Released: May 31, 2012

Cancer Survivors Mark 'Their' Day
By David Cline

It is a day of celebration, and one of contemplation. It might be celebrated with a party, acknowledged with a smile, or remembered as a milestone.

The 25th annual National Cancer Survivor’s Day is June 3, 2012.

Yvonne Bushyhead, a former consumer peer reviewer with the Department of Defense (DoD) Breast Cancer Research Program, said she will mark the day both in solitude and with company.

“On June 3 I plan to drive alone to the top of a mountain on the Blue Ridge Parkway, watch the sunrise and meditate for half a day,” Yvonne said. “Then I will join some family members for a celebration and feast for life and especially for other cancer survivors.”

As a Native American, Yvonne is particularly concerned about the health and habits of those in her tribe. She has participated in a camp for cancer survivors that offers nutrition, exercise, and other helpful topics for those dealing with the disease. She plans to always help others, Yvonne said, though she is filled with compassion at the memory of many members of her tribe whose lives were claimed by cancer.

Like Yvonne, Kent Leipold also will begin the day outside. Kent, a peer reviewer for the Prostate Cancer Research Program, will take his dog Teddy – also a cancer survivor – to a sunrise church service, then to the park for some exercise and enjoying the beauty of the day.

“Looking back over the last four years I never would have thought I would be here today. I am truly blessed,” Kent said. “When I learned of my diagnosis I had total fear. Every male in my family had died from prostate cancer and the diagnosis created a paralysis for the first three days. I prayed if I survived I could help other travelers that walk this path.”

Kent credited his dog for encouraging him to exercise every day, and to appreciate all that he has been given.

Patricia Nolan, another former BCRP peer reviewer, has seen cancer both as a patient and as a caregiver – her husband died of cancer.
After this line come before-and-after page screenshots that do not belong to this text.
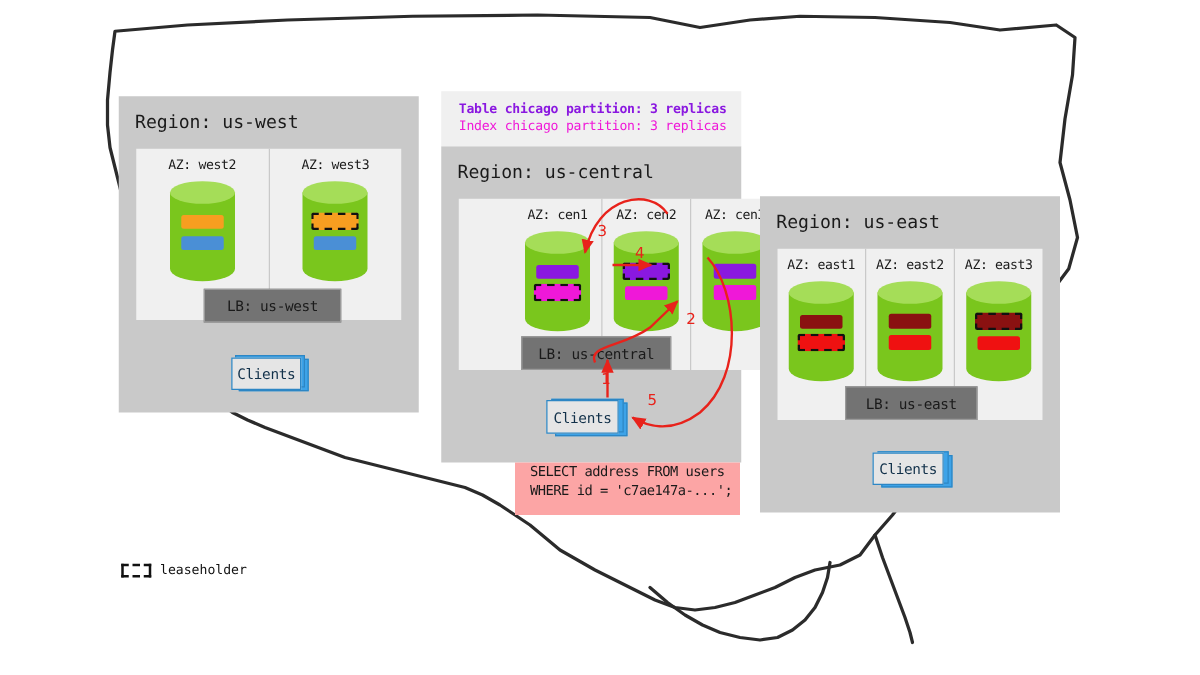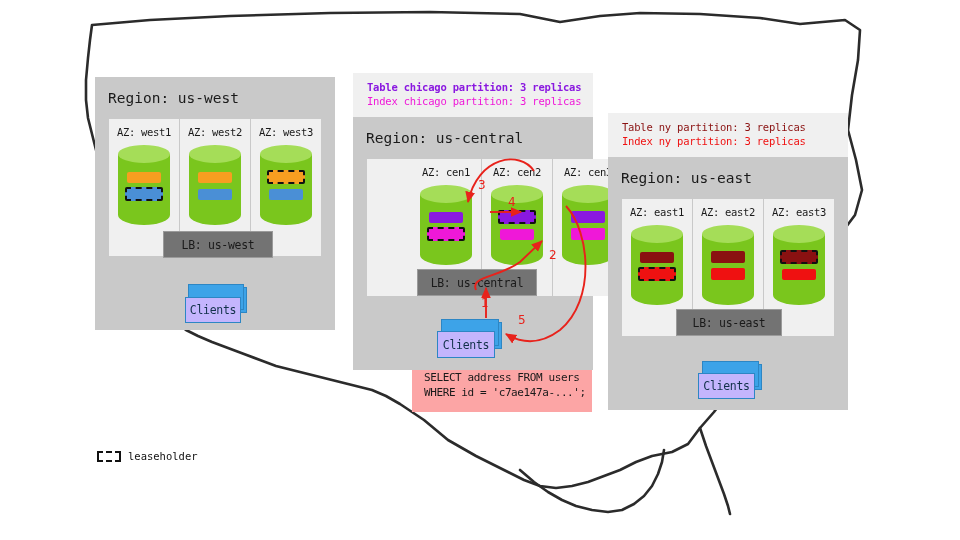"AZ: west1" div.az-cell { html: <div> <div>AZ: west1</div> <div> <div></div> <div></div> <div></div> <div></div> </div> </div> -> none }
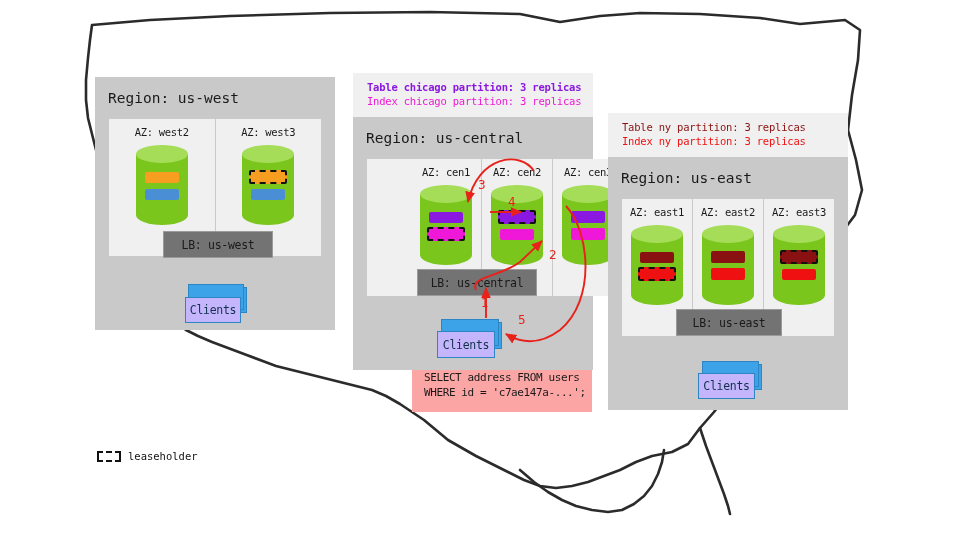"Table ny partition: 3 replicas" div.info-box { html: <div> <div>Table ny partition: 3 replicas</div> <div>Index ny partition: 3 replicas</div> </div> -> none }
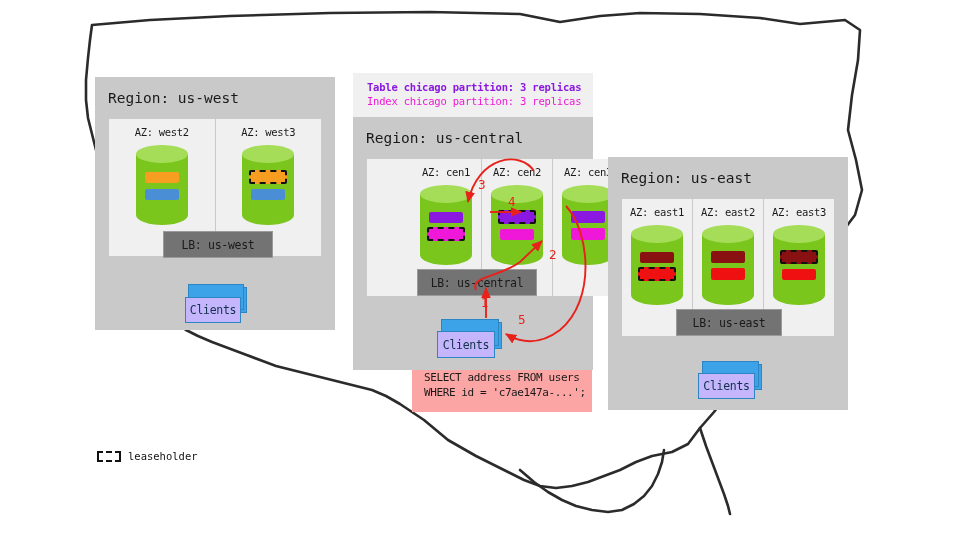"Clients" .clients .front { background: #c4b5fd -> #e5e5e5; top: 16px -> 5px }
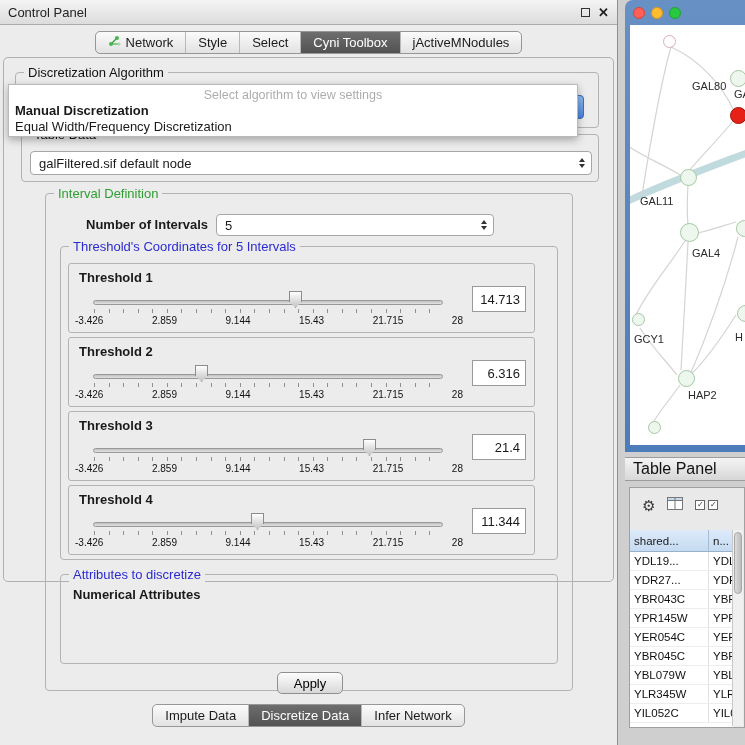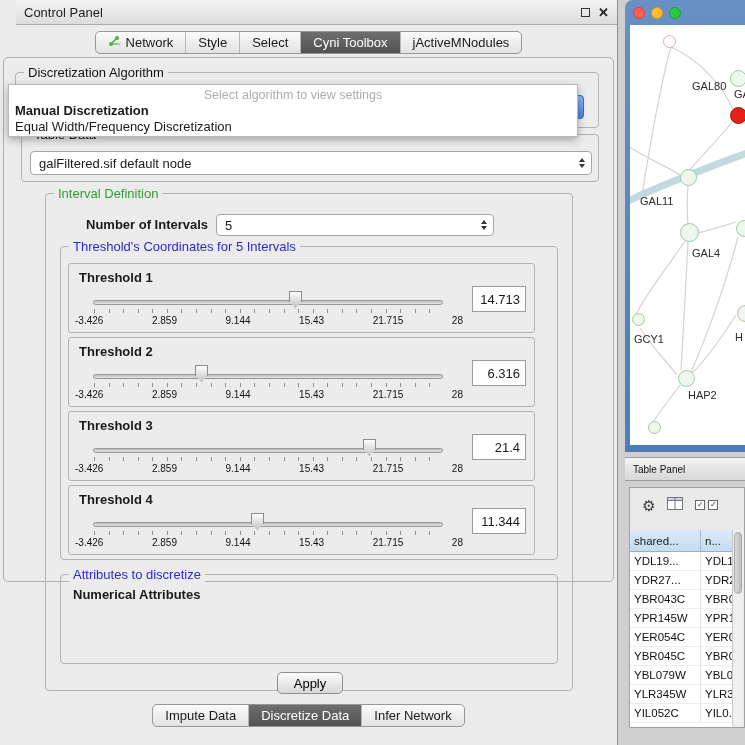"Control Panel" .titlebar { left: 16px -> 0 }
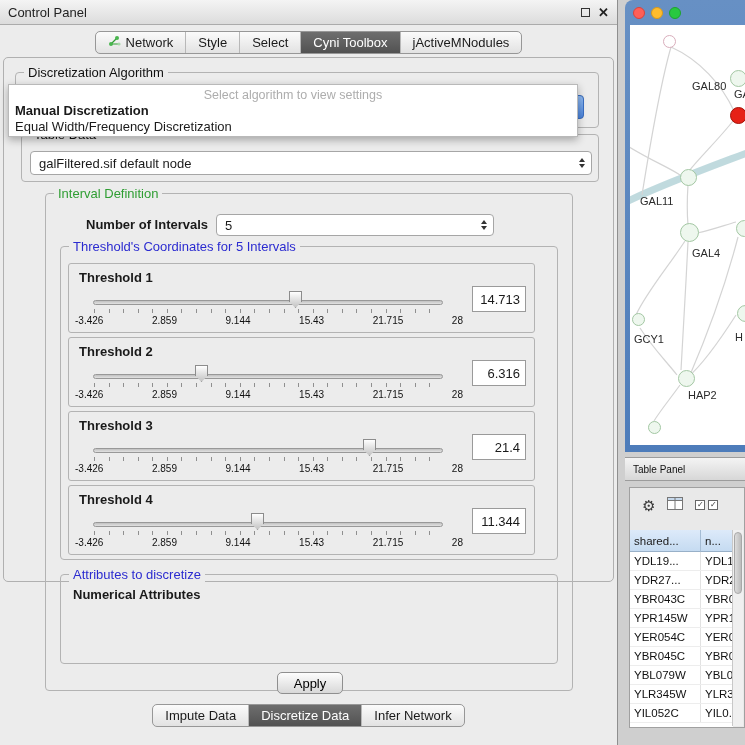"Table Panel" .tp-header { font-size: 10px -> 16px }
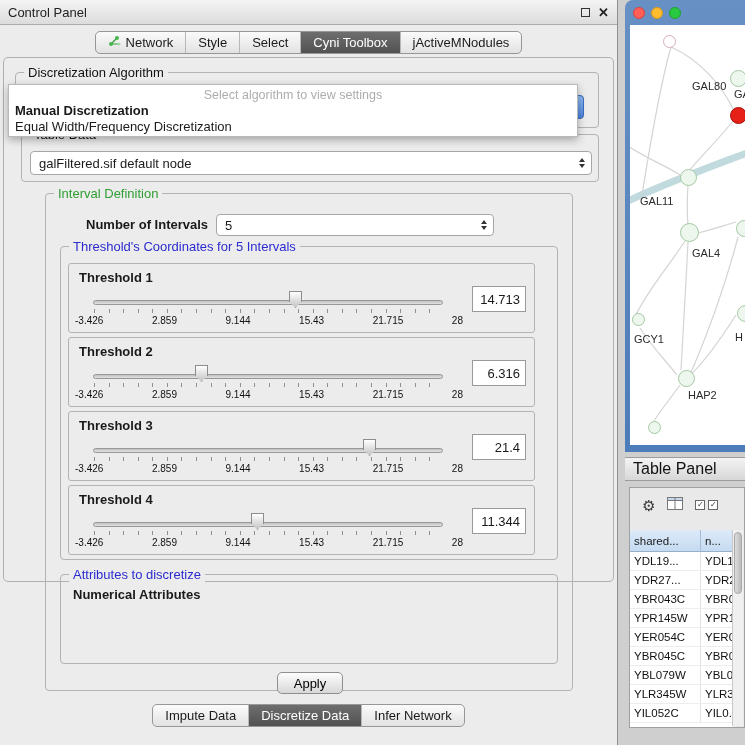"shared..." .c1 { width: 71px -> 79px }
While frustrated at the rising costs of therapeutics, Patricia said she has grown and learned from her experiences.

“When I was first diagnosed cancer consumed my life, not just my body. It was all I could think about, talk about and read about. I was scared, angry and lost in a situation I knew very little about and couldn’t control. This all-consuming thing took me to a very dark place. I realized then that I could choose to abdicate my life to cancer or start living it. I chose my family.”

Patricia said she does not have anything special planned for June 3, and will spend the day getting ready for her job as a kindergarten teacher.

Many cities across the country will host events honoring cancer survivors on June 3, from parades and speeches to health fairs and workshops. No matter how their day is commemorated, Kent said his experiences of the past years will help him remember and realize how fortunate he is.

“Each cancer survivor is a true hero,” Kent said. “I have seen that shine in men and women alike.”